Local officials have confirmed that Geokinetics Inc., a Houston company, has been asking for permission to conduct seismic testing across several municipalities.

“They are in the county,” Wyoming County Administrator William Gaylord told NGI’s Shale Daily on Thursday. “I know the commissioners are very concerned about the way the drilling is going, but we haven’t been getting much involved in [the seismic testing]. They’ve just been laying little boxes on lawns in different locations.”

Although an official with Geokinetics declined to comment or disclose the oil and gas companies it has contracted with, information from the company’s website confirms that it is in Wyoming County and has partnered with Geophysical Pursuit Inc., a data acquisition and licensing firm that is also based in Houston.

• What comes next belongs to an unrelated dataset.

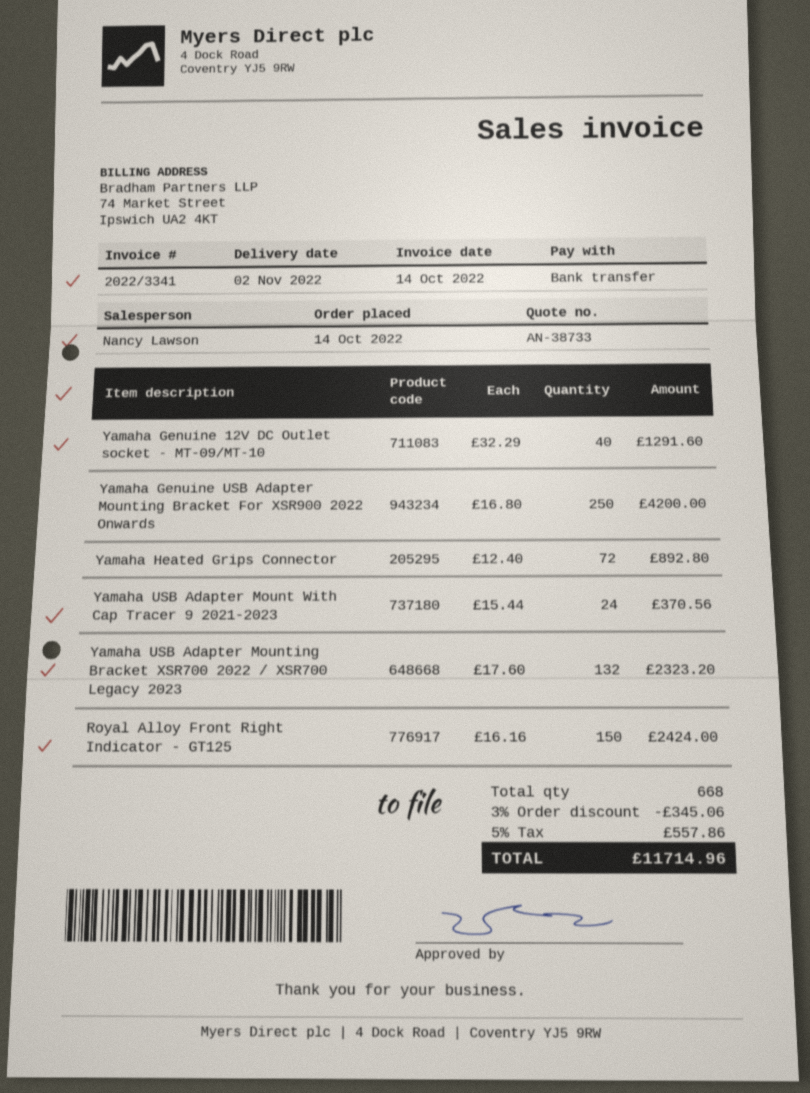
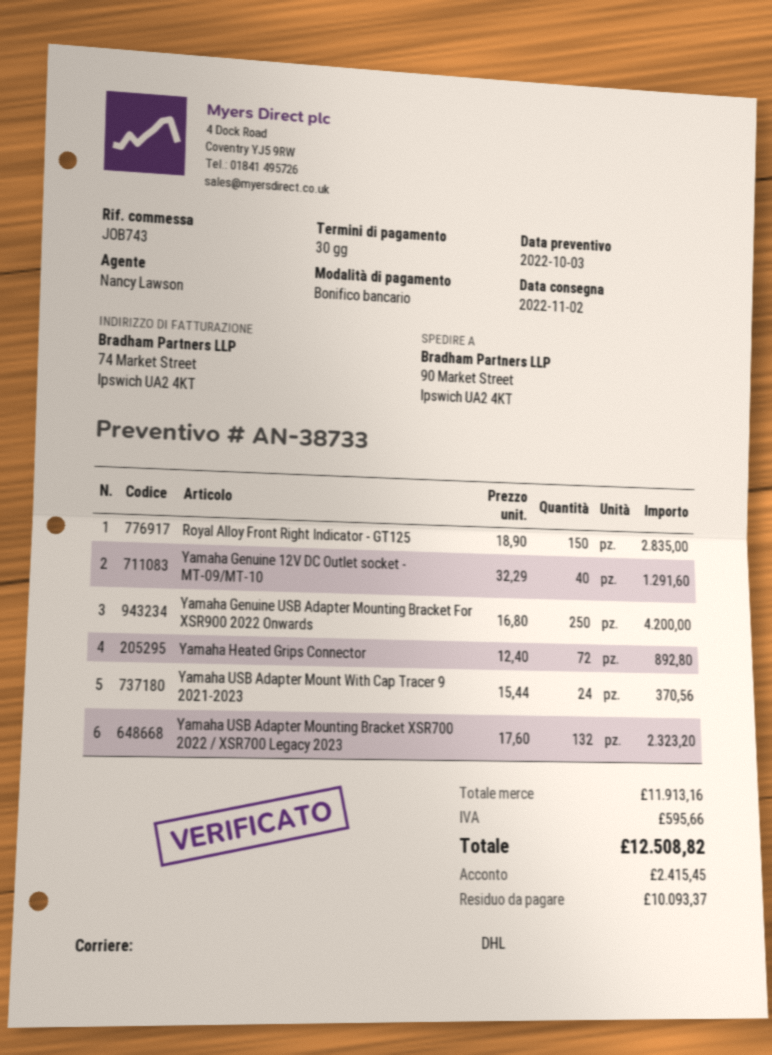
Royal Alloy Front Right Indicator - GT125: 150 x 16.16 = 2424.00 -> 150 x 18.90 = 2835.00
discount: 3% = 345.06 -> none
tax: 557.86 -> 595.66
total: 11714.96 -> 12508.82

Both companies’ websites report that they are gathering information on a 187-square mile area — also known as Wyoming Phase I — with plans to incorporate the results to Geokinetics’ ongoing Bradford Complex 3D Merge Project.

The area being tested includes portions of 13 townships in Wyoming County (Braintrim, Clinton, Eaton, Forkston, Lemon, Mehoopany, Meshoppen, Nicholson, North Branch, Overfield, Tunkhannock, Washington and Windham), three boroughs in Wyoming County (Factoryville, Meshoppen and Tunkhannock), and two townships in neighboring Susquehanna County (Auburn and Springville).

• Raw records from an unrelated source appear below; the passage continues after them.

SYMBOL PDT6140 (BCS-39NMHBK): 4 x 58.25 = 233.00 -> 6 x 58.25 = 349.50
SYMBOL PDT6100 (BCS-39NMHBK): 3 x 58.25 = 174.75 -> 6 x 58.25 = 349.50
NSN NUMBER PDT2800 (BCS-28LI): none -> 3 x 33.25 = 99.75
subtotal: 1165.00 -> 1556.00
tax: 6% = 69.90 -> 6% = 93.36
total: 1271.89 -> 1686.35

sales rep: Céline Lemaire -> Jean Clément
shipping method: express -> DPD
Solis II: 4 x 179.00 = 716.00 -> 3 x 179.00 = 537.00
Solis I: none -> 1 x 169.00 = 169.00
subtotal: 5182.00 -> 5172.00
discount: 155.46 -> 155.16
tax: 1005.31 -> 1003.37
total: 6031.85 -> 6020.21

“They said they wanted to do the seismic testing right away,” Genevieve Evans, a member of the Factoryville Borough Council, told NGI’s Shale Daily. She said Geokinetics met the board on June 13 and said it planned to use cables for testing in the borough, not heavier equipment such as vibration trucks. The company also said it would not use underground charges in the borough.

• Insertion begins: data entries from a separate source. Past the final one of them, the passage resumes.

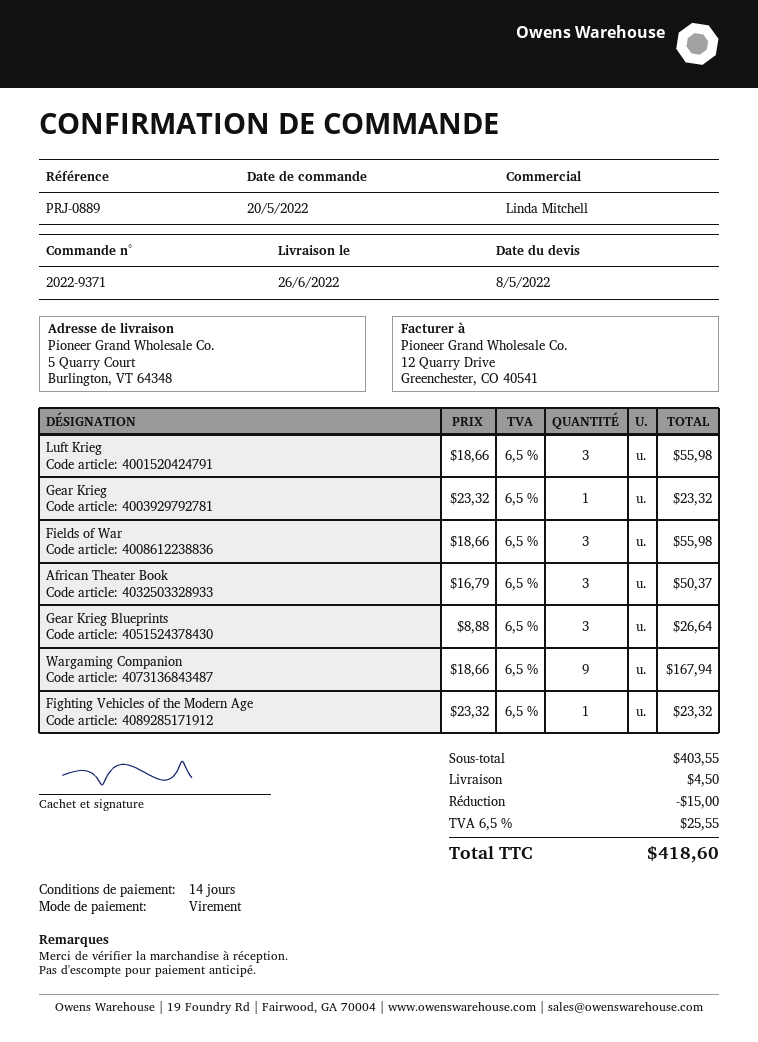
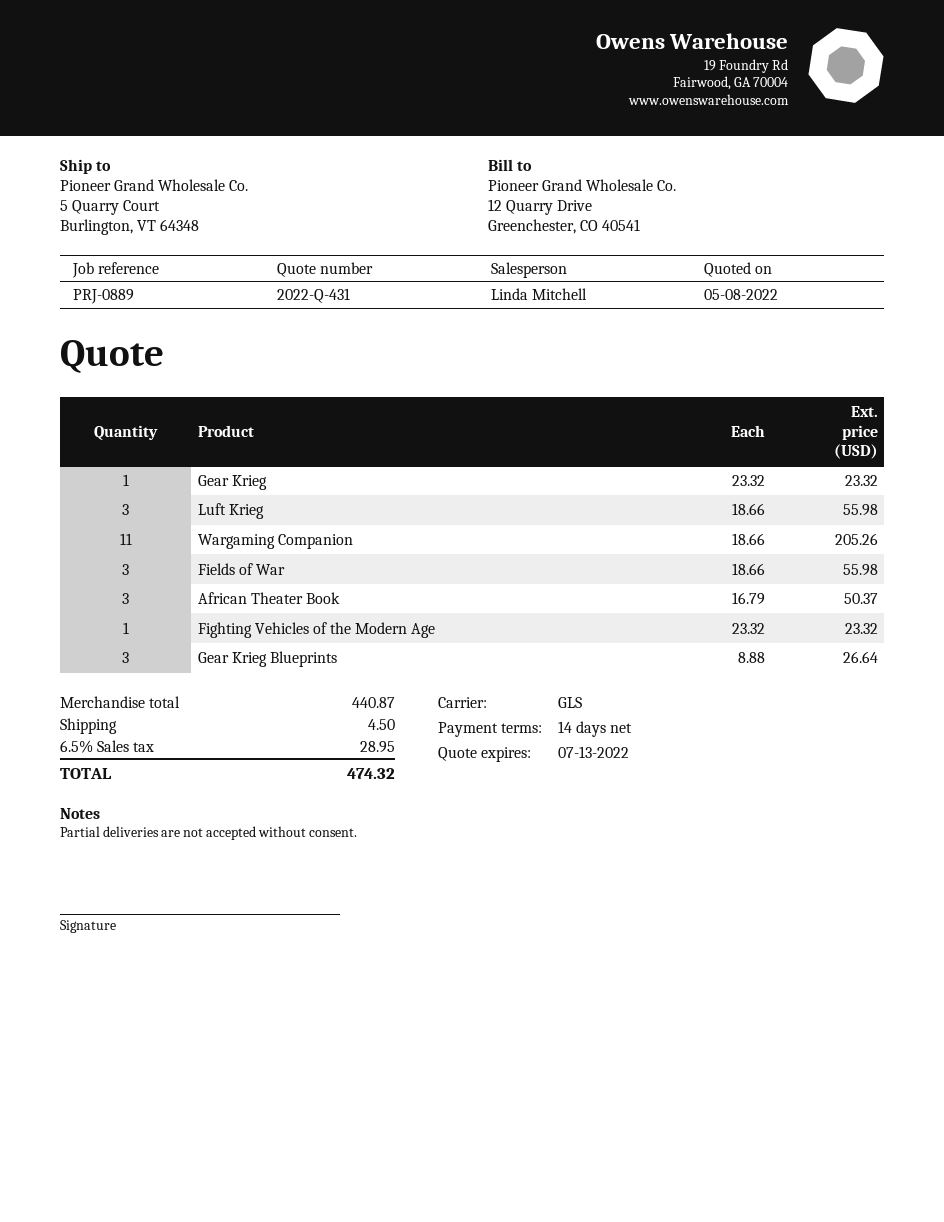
Wargaming Companion: 9 x 18.66 = 167.94 -> 11 x 18.66 = 205.26
subtotal: 403.55 -> 440.87
discount: 15.00 -> none
tax: 6.5% = 25.55 -> 6.5% = 28.95
total: 418.60 -> 474.32

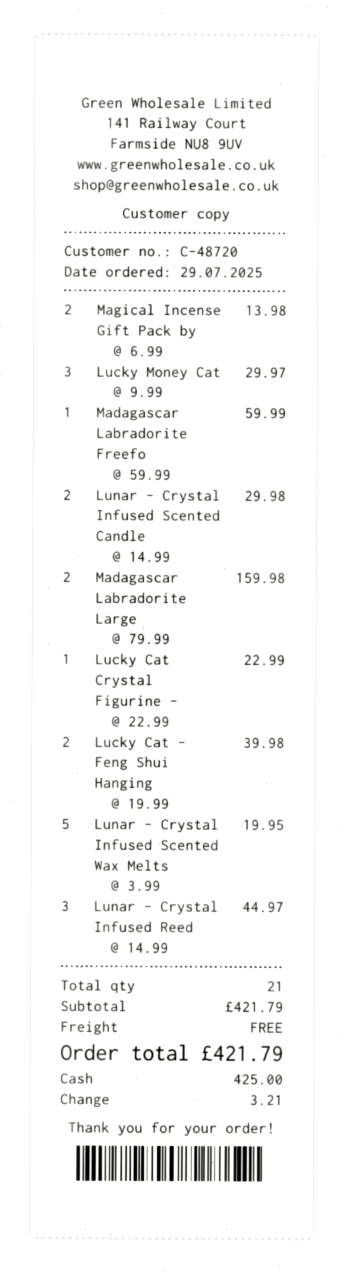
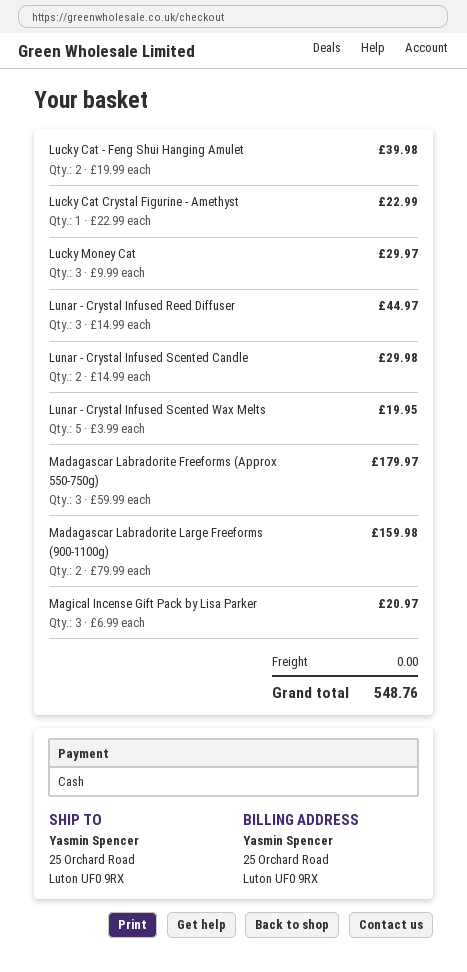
Magical Incense Gift Pack by: 2 x 6.99 = 13.98 -> 3 x 6.99 = 20.97
Madagascar Labradorite Freefo: 1 x 59.99 = 59.99 -> 3 x 59.99 = 179.97
total: 421.79 -> 548.76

Gaylord added that Geokinetics asked for permission to perform testing on a county-owned parcel more than six months ago, but that was the only recent activity to involve the county.

Drilling activity has been light in Wyoming County compared to its neighbors to the north, Bradford and Susquehanna. According to data from the Pennsylvania Department of Environmental Protection’s Office of Oil and Gas Management (OOGM), only nine unconventional wells have been spud in Wyoming County this year: five by Chesapeake Appalachia LLC and four by Citrus Energy Corp.

During the same time frame, the OOGM said 98 wells were spud in Susquehanna County, and another 108 wells were spud in Bradford County.